I’ve had remarkably stupid managers during my time in this business. I’ve had general managers – whom are master sommeliers with decades of experience – unable to compose a simple memo. I’ve seen successful restaurant owners send out weekly emails to guests with only two or three words spelled correctly. I once had the bar manager of an Irish pub tell me to walk around with a bottle of 99 Bananas schnapps and solicit every guest for five dollar shots. I’ve even had a chef explain that keeping ducks in cages with feeding tubes is “good for them”, because fois gras only comes from “happy ducks”. It’s harder to swallow all this when you have a degree as physical proof that you are smarter than the people ordering you around.

2.  You’re serving drinks to people who make twice as much money as you (and work half as hard).

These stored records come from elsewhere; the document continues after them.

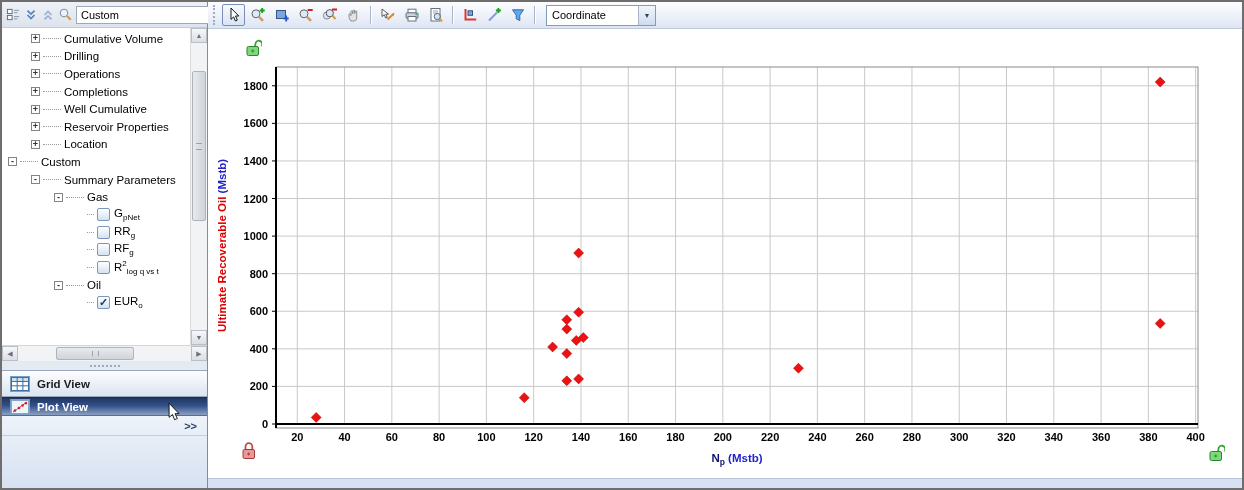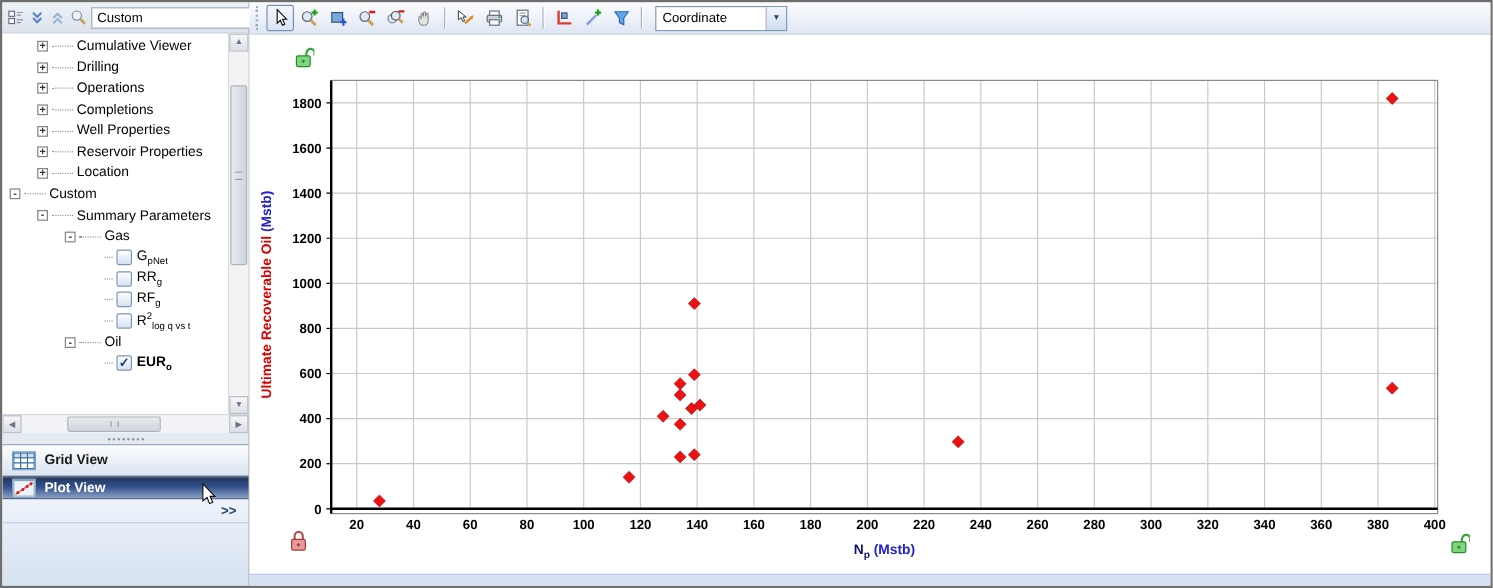--- a/index.html
+++ b/index.html
@@ -17,21 +17,21 @@
   .tree-wrap { height:318px; background:#fff; display:flex; border-bottom:1px solid #d0d6e0; }
   .tree { flex:1; overflow:hidden; padding-top:2px; }
   .trow { display:flex; align-items:center; height:17.6px; font-size:11.5px; white-space:nowrap; }
   .pm { width:9px; height:9px; min-width:9px; border:1px solid #848484; background:#fff; font-size:9px; line-height:7px; text-align:center; color:#333; font-weight:bold; }
   .dots { display:inline-block; height:1px; border-top:1px dotted #9a9a9a; margin:0 3px; }
   .cb { width:13px; height:13px; min-width:13px; border:1px solid #7a96b8; border-radius:2px; background:linear-gradient(180deg,#fff,#d5e2ef); display:flex; align-items:center; justify-content:center; font-size:11px; font-weight:bold; color:#1b3f77; margin-right:4px; }
   .tlabel { color:#000; }
   .tlabel sub { font-size:8px; }
   .tlabel sup { font-size:8px; }
   .tlabel.sel { background:#3e9df2; color:#0d3e8f; outline:1px dotted #222; padding:0 2px; }
-  .tlabel.bold { font-weight:bold; }
+  .tlabel.bold { font-weight:normal; }
   
   .vscroll { width:17px; background:#f2f3f5; border-left:1px solid #dcdcdc; display:flex; flex-direction:column; align-items:stretch; }
   .sbtn { height:15px; background:linear-gradient(180deg,#f6f7f9,#dcdfe4); border:1px solid #b9bec7; color:#6a7180; font-size:7px; display:flex; align-items:center; justify-content:center; }
   .vtrack { flex:1; position:relative; }
   .vthumb { position:absolute; left:1px; right:1px; top:28px; height:150px; background:linear-gradient(90deg,#e8eaee,#cfd4db); border:1px solid #aeb4bd; border-radius:2px; }
   .vthumb::after { content:""; position:absolute; left:3px; right:3px; top:50%; height:5px; margin-top:-3px; border-top:1px solid #9aa1ab; border-bottom:1px solid #9aa1ab; }
   .hscroll { height:15px; background:#f2f3f5; display:flex; }
   .hbtn { width:16px; height:15px; background:linear-gradient(180deg,#f6f7f9,#dcdfe4); border:1px solid #b9bec7; color:#6a7180; font-size:7px; display:flex; align-items:center; justify-content:center; }
   .htrack { flex:1; position:relative; }
   .hthumb { position:absolute; top:1px; bottom:1px; left:38px; width:78px; background:linear-gradient(180deg,#e8eaee,#cfd4db); border:1px solid #aeb4bd; border-radius:2px; }
@@ -103,21 +103,21 @@
       </span>
       <input class="search-box" type="text" value="Custom" style="">
     </div>
 
     <div class="tree-wrap">
       <div class="tree" id="tree">
           <div class="trow">
             <span style="display: inline-block; width: 29px; min-width: 29px;"></span>
             <span class="pm">+</span>
             <span class="dots" style="width: 18px;"></span>
-            <span class="tlabel">Cumulative Viewer</span>
+            <span class="tlabel">Cumulative Volume</span>
           </div>
           <div class="trow">
             <span style="display: inline-block; width: 29px; min-width: 29px;"></span>
             <span class="pm">+</span>
             <span class="dots" style="width: 18px;"></span>
             <span class="tlabel">Drilling</span>
           </div>
           <div class="trow">
             <span style="display: inline-block; width: 29px; min-width: 29px;"></span>
             <span class="pm">+</span>
@@ -127,21 +127,21 @@
           <div class="trow">
             <span style="display: inline-block; width: 29px; min-width: 29px;"></span>
             <span class="pm">+</span>
             <span class="dots" style="width: 18px;"></span>
             <span class="tlabel">Completions</span>
           </div>
           <div class="trow">
             <span style="display: inline-block; width: 29px; min-width: 29px;"></span>
             <span class="pm">+</span>
             <span class="dots" style="width: 18px;"></span>
-            <span class="tlabel">Well Properties</span>
+            <span class="tlabel">Well Cumulative</span>
           </div>
           <div class="trow">
             <span style="display: inline-block; width: 29px; min-width: 29px;"></span>
             <span class="pm">+</span>
             <span class="dots" style="width: 18px;"></span>
             <span class="tlabel">Reservoir Properties</span>
           </div>
           <div class="trow">
             <span style="display: inline-block; width: 29px; min-width: 29px;"></span>
             <span class="pm">+</span>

Not too long ago, I had a four top of mid-40’s white guys in suits in my lounge. It was 2pm on a Tuesday, and they ordered vodka martinis (well, first they ordered beers we don’t have, then wine we don’t have, then vodkas we don’t have, because they were all way too busy to look at the menu I put in front of their faces and had asked them several times to read). It was clear that these masters of the universe had absolutely no more responsibilities for the day. Two rounds (and several frat-level misogynistic jokes) later, one of these idiots asked my opinion about the football team for the sports rival of my grad school. I explained that, since I went to a competing university, I didn’t care. They asked what I was getting my degree in (clearly expecting a response of “Associates in A/C Repair”); I responded that I was finishing up my MPA before getting my graduate certificate in Environmental Resource Management. After a brief silence, one of the douchebags actually raised his glass to me and said “and now you’re a bartender”.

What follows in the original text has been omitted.